Big Oil is funding future climate tech — but should they?

Oil companies’ investments in direct air capture raise questions about climate justice.

Carbon180
4 min readAug 22, 2019
Leading direct air capture startups have secured equity financing from oil and gas companies. Photo: Carbon Engineering

by Noah Deich and Eliot Reali

Since the beginning of 2019, three of the largest oil companies in the world have announced partnerships with carbon removal startups whose technologies suck carbon out of the atmosphere. Occidental and Chevron have both invested in the Canadian-based Carbon Engineering, and most recently ExxonMobil signed a joint-development agreement with the U.S.-based Global Thermostat.

On the face of it, these partnerships seem like a win-win. The direct air capture startups focused on improving and scaling their tech gain access to unparalleled technical expertise, capital, and political clout. In turn, they provide oil giants a way to make more, cleaner oil (via enhanced oil recovery) and to transform themselves down the line into CO₂ use-and-storage companies that can profit from ever stricter and more imminent climate regulations.

But what do other stakeholders in the fight against climate change make of these announcements? What do organizations like the IPCC, the National Academies, the World Resources Institute, and the Environmental Defense Fund, who have expressed support for carbon removal in the past, think about bankrolling efforts to decarbonize the economy with investments from the same companies that have spent decades stoking climate change denial and hindering serious carbon regulations?

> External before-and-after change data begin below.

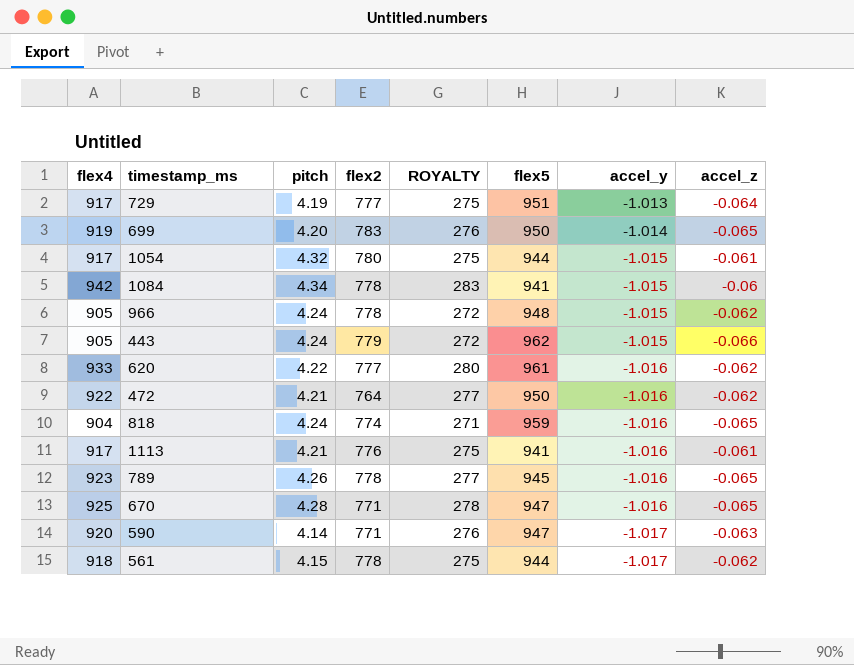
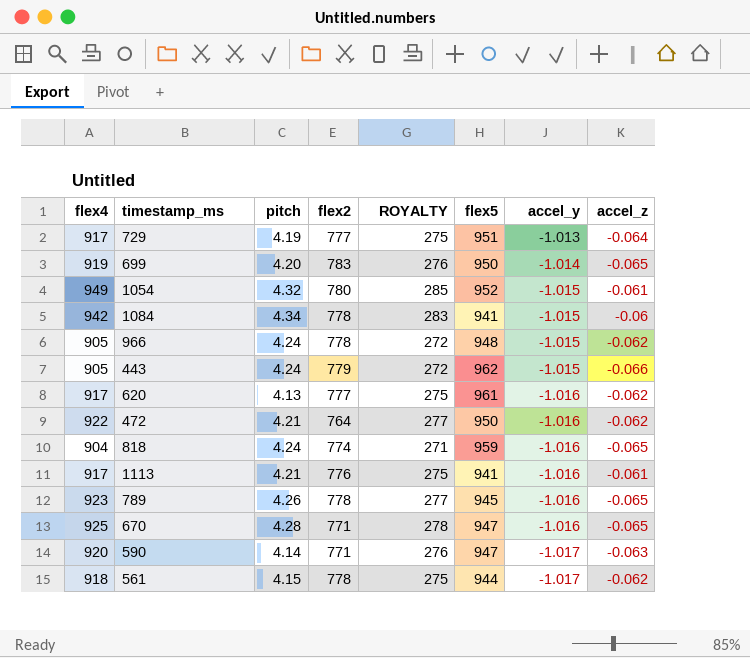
1054 | flex4: 917 -> 949
1054 | ROYALTY: 275 -> 285
1054 | flex5: 944 -> 952
620 | flex4: 933 -> 917
620 | pitch: 4.22 -> 4.13
620 | ROYALTY: 280 -> 275

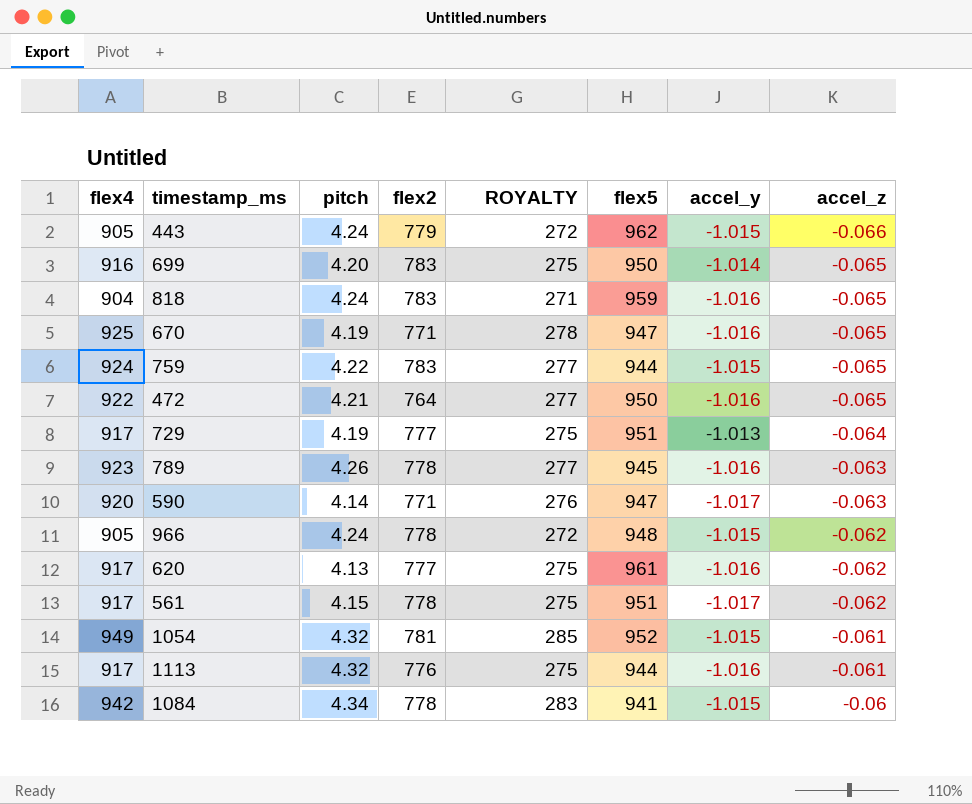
row order: accel_y descending -> accel_z ascending
699 | flex4: 919 -> 916
699 | ROYALTY: 276 -> 275
818 | flex2: 774 -> 783
670 | pitch: 4.28 -> 4.19
row 759: none -> 924 | 4.22 | 783 | 277 | 944 | -1.015 | -0.065
472 | accel_z: -0.062 -> -0.065
789 | accel_z: -0.065 -> -0.063
561 | flex4: 918 -> 917
561 | flex5: 944 -> 951
1054 | flex2: 780 -> 781
1113 | pitch: 4.21 -> 4.32
1113 | flex5: 941 -> 944

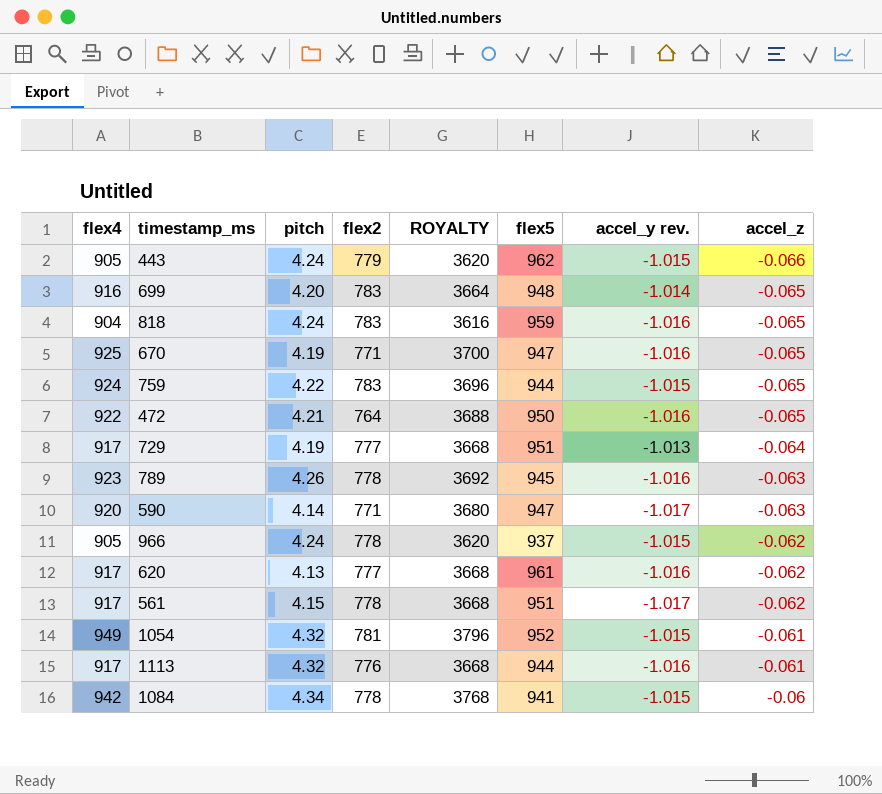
column ROYALTY | formula: [flex4] * 0.3 -> [flex4] * 4
column name: accel_y -> accel_y rev.
699 | flex5: 950 -> 948
966 | flex5: 948 -> 937

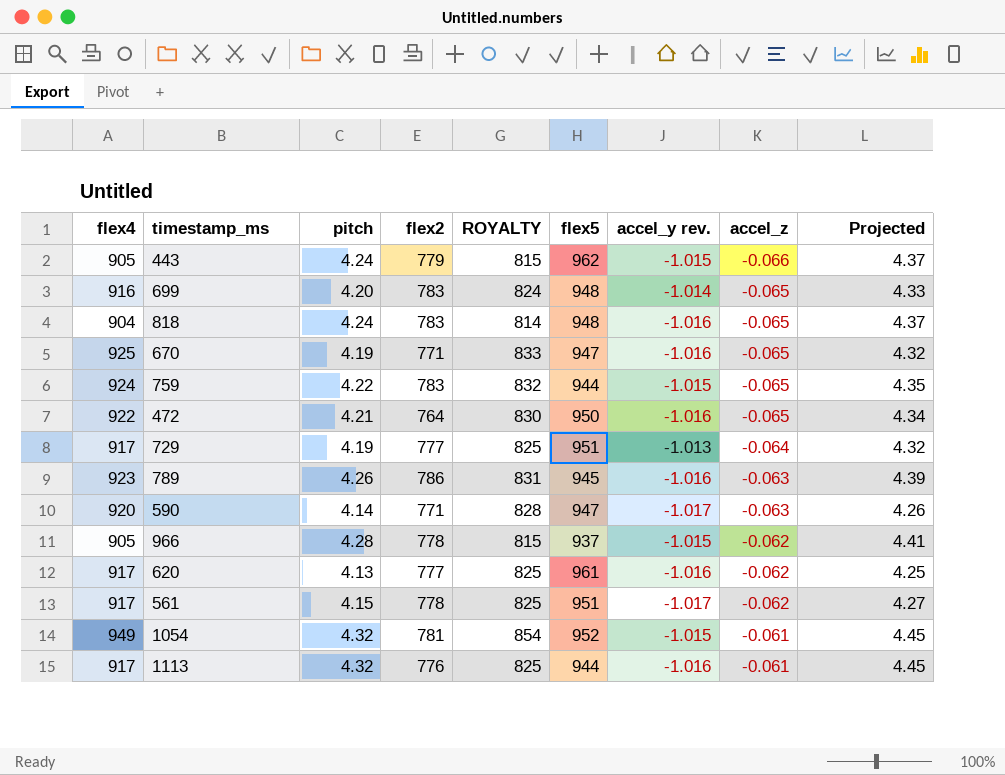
column ROYALTY | formula: [flex4] * 4 -> [flex4] * 0.9
column Projected | formula: none -> [pitch] * 1.03
row 1084: 942 | 4.34 | 778 | 3768 | 941 | -1.015 | -0.06 -> none
818 | flex5: 959 -> 948
789 | flex2: 778 -> 786
966 | pitch: 4.24 -> 4.28

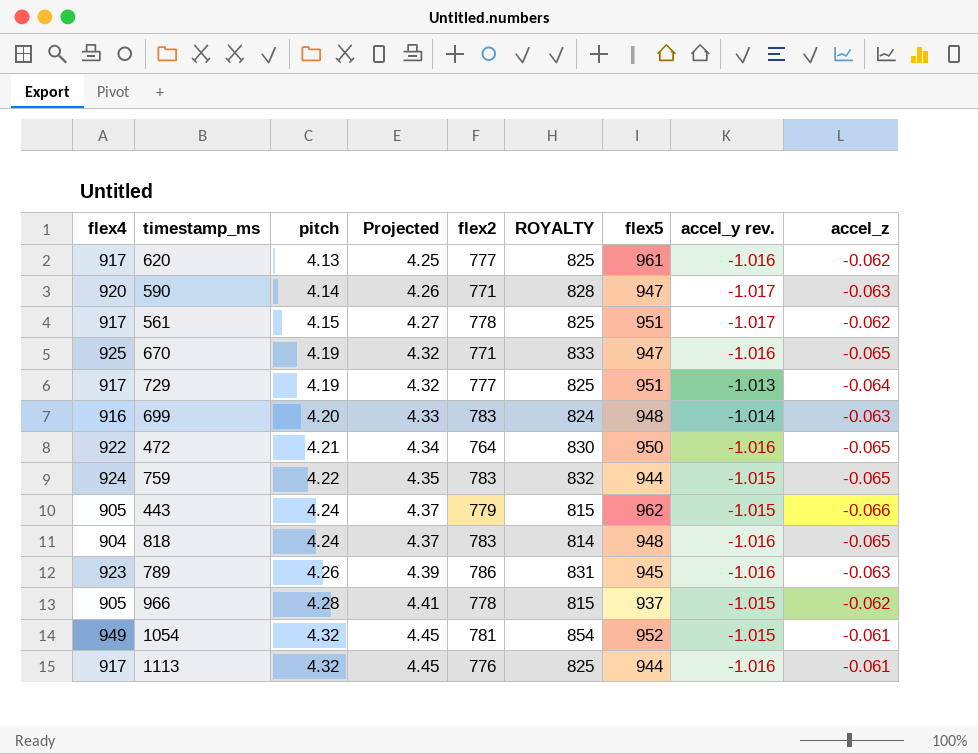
row order: accel_z ascending -> pitch ascending
column Projected | position: 9 -> 4
699 | accel_z: -0.065 -> -0.063

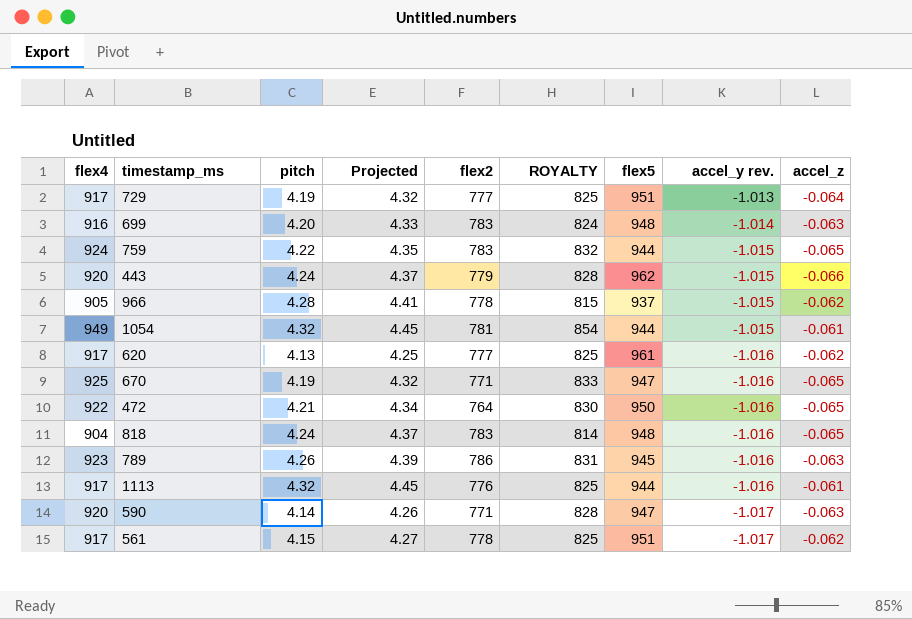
row order: pitch ascending -> accel_y rev. descending
443 | flex4: 905 -> 920
443 | ROYALTY: 815 -> 828
1054 | flex5: 952 -> 944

What do labor unions think about oil companies leading the charge on an emerging class of technologies with the potential to create and transform hundreds of thousands, if not millions of industrial jobs?

How do environmental justice groups feel about relying on groups that have polluted U.S. communities, disproportionately those of color and lower income, and been a party to human rights violations around the world? Direct air capture has the potential, after all, to fundamentally change where and how hydrocarbons are “extracted” and refined, with significant implications for equity, justice, and environmental quality everywhere.

The answer to all of these questions? We don’t know, because the proponents of direct air capture (us included) have done a poor job asking.

Carbon removal done the oil industry way might prove to be a win for the climate, but not for society.

We can’t delay finding out, either. To reverse the warming trend the planet has been on for decades, carbon removal solutions aren’t just nice to have — they’re essential. Scientific consensus says we’ll likely need to capture and store roughly as much CO₂ from the atmosphere as the global oil industry extracts and burns today.

Seeing direct air capture technology deployed at a commercial scale will take a host of changes to the status quo: policies that create and encourage more investment in research and development for innovative technologies, incentives for more businesses to adopt or support this approach, substantial sums of private sector capital, and cooperation between uncommon, even unexpected political allies. Recent legislative steps taken toward that goal, like the 45Q tax credits and the USE IT Act, demonstrate that broad, bipartisan coalitions like the Carbon Capture Coalition are fundamental to making change. A team-up of startups and oil majors alone is not going to suffice.

Direct air capture fans developed and operated by Climeworks. Of the leading DAC developers, Climeworks is the only not to take equity funding from major fossil fuel companies. Photo: Climeworks

Still, oil companies do have the technology, capital, and political sway that the climate effort desperately needs. In 2018 alone, oil companies invested around $500 billion in technology and infrastructure to extract oil and gas, compared to less than $50 million invested cumulatively in direct air capture. Even a small percentage of this upstream capital could be instrumental in removing the cost constraints associated with this tech. Oil companies could also direct their tremendous lobbying power toward securing public funding for a national research and development effort meeting the recommendations of the National Academies, as well as incentives and regulations that allow the technology to scale up.

(See this recent report from the Rhodium Group for more on the promise of low-cost direct air capture at commercial scale.)

If we reach a stable climate in a way that makes for a worse future, then we haven’t actually done good.

The operative mood here is “could.” It’s reasonable to be skeptical of oil companies, whose long histories of anti-climate lobbying and climate change obfuscation create a real risk their participation is not in good faith: they may slow progress to protect business-as-usual operations or delay decarbonizing on the premise that they will use direct air capture in the future to do so. Carbon removal done the oil industry way might prove to be a win for the climate, but not for society.

It would be folly not to start asking these questions today, when the trajectory of carbon removal technologies and other related solutions can still be shifted. We need to start the hard work of building a bigger tent of carbon removal champions, and that begins with understanding where politically, economically, and socially diverse groups of people can find common ground. Direct air capture startups and oil companies have a headstart in charting that path, but there is still plenty of time for more to weigh in and shape the circumstances.

After all, we don’t care about climate change because a stable climate is inherently valuable. We care because it offers a better future for people of the world. If we reach that stable climate in a way that makes for a worse future, then we haven’t actually done good.